What you need to do — Write again exactly the lines in the listing below, starting at the line with "text-decoration: underline ->" and ending at the line with "left: 24px ->", both included. Pictures are not copied.

Data to process —
"""
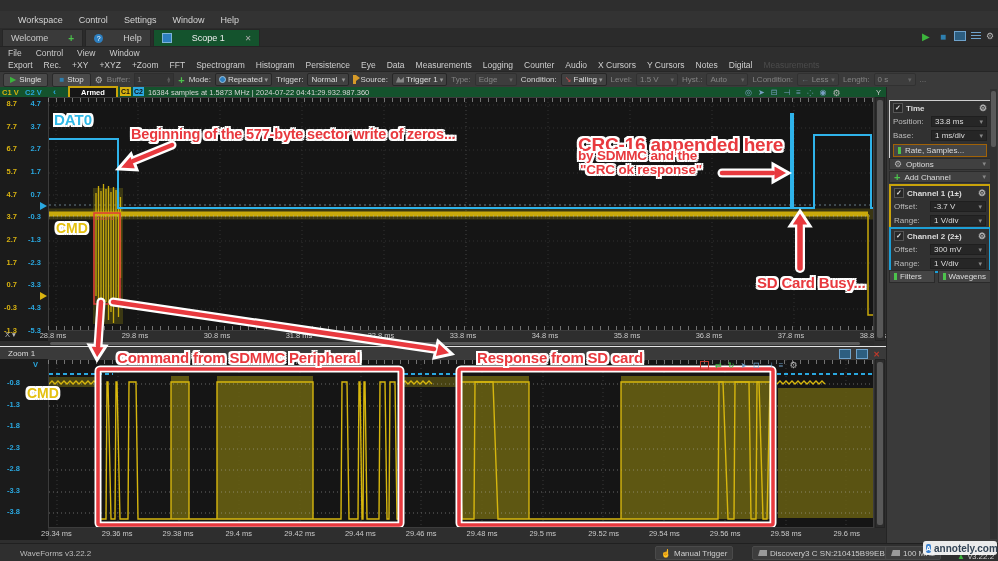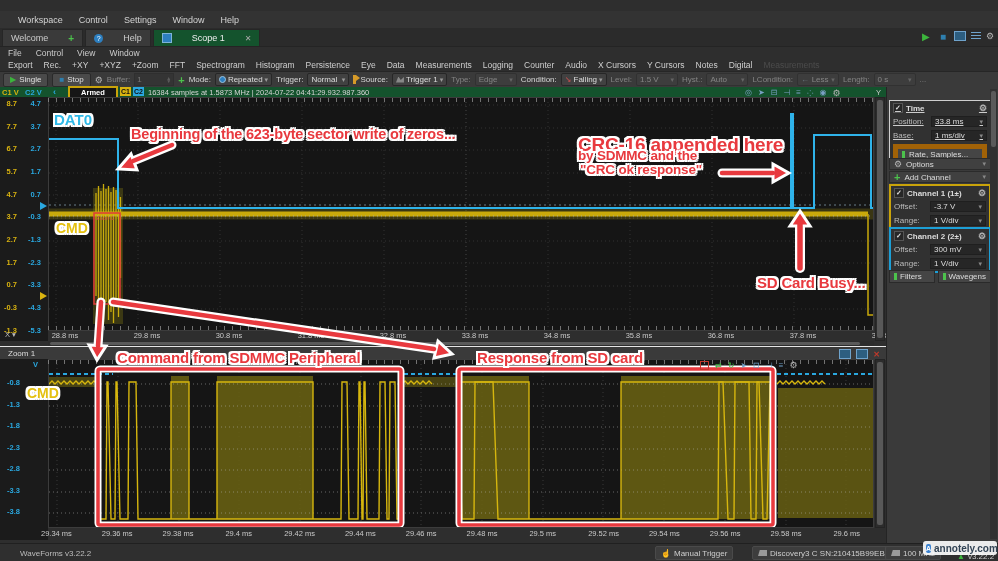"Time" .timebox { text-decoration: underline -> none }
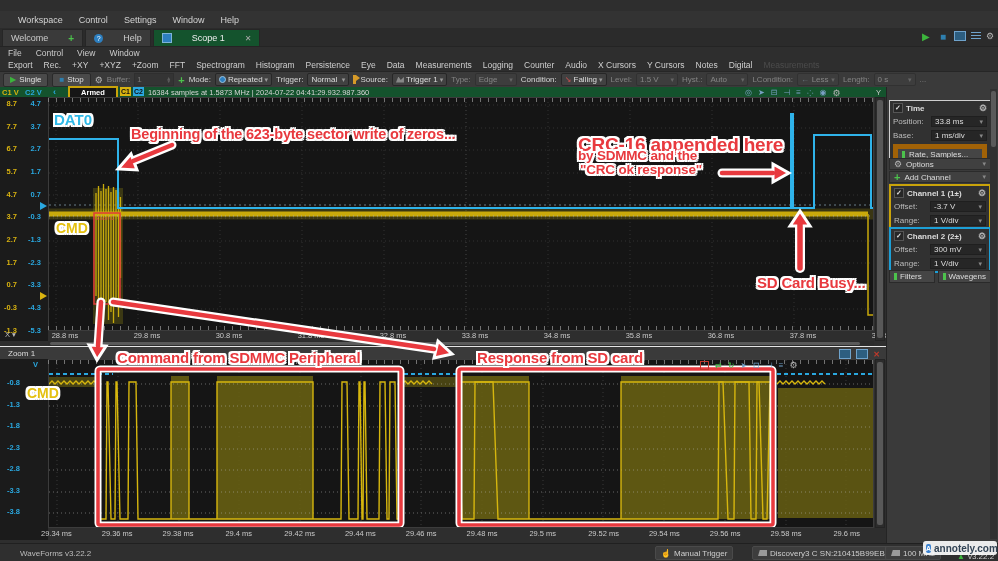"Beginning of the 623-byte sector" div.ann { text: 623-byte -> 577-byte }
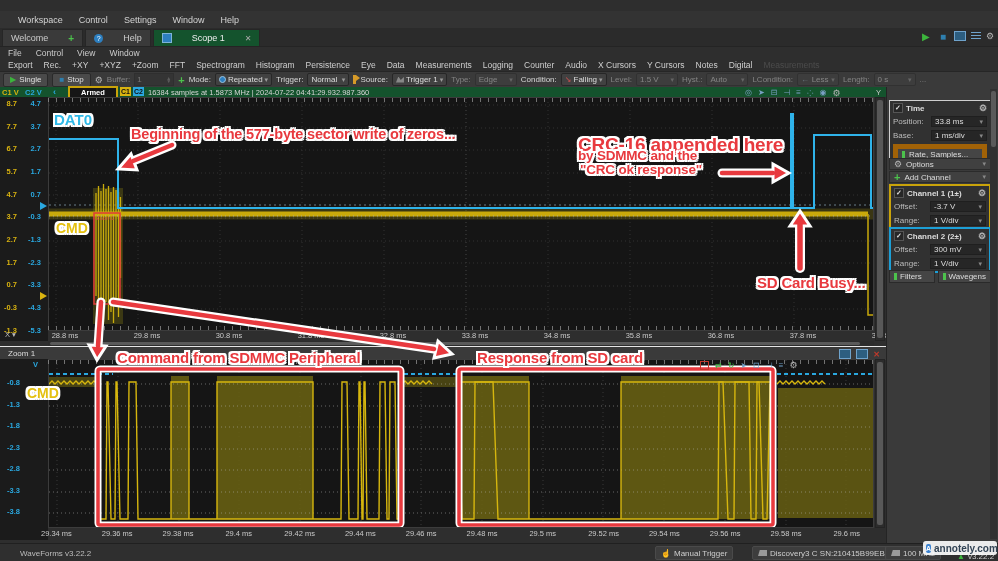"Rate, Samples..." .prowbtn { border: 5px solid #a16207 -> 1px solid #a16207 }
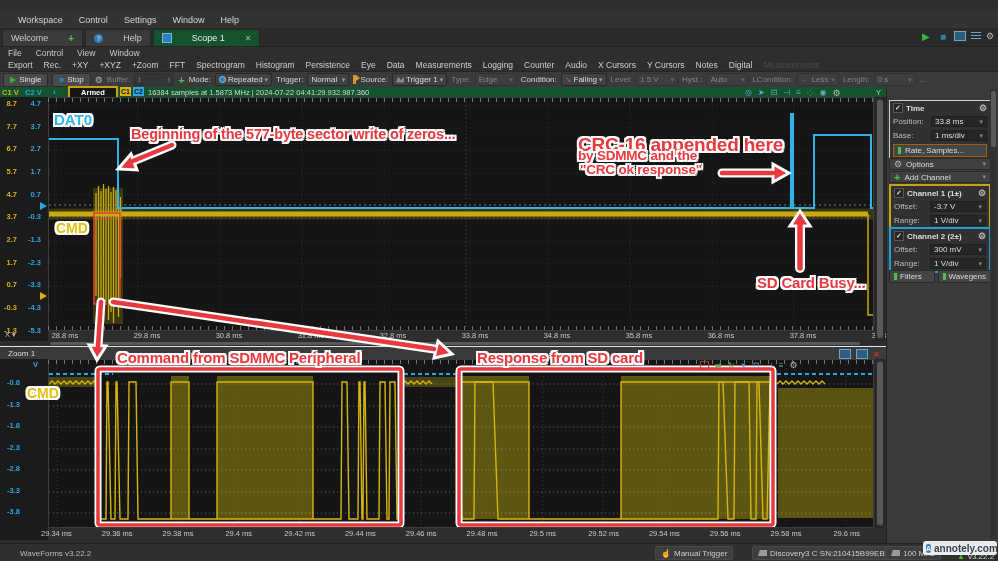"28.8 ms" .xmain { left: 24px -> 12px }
"""
"""
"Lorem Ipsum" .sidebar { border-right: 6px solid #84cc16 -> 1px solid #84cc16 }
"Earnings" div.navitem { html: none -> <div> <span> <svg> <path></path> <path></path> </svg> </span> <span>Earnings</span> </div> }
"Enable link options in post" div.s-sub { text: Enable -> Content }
"""
Result of this exercise —
"Time" .timebox { text-decoration: underline -> none }
"Beginning of the 623-byte sector" div.ann { text: 623-byte -> 577-byte }
"Rate, Samples..." .prowbtn { border: 5px solid #a16207 -> 1px solid #a16207 }
"28.8 ms" .xmain { left: 24px -> 12px }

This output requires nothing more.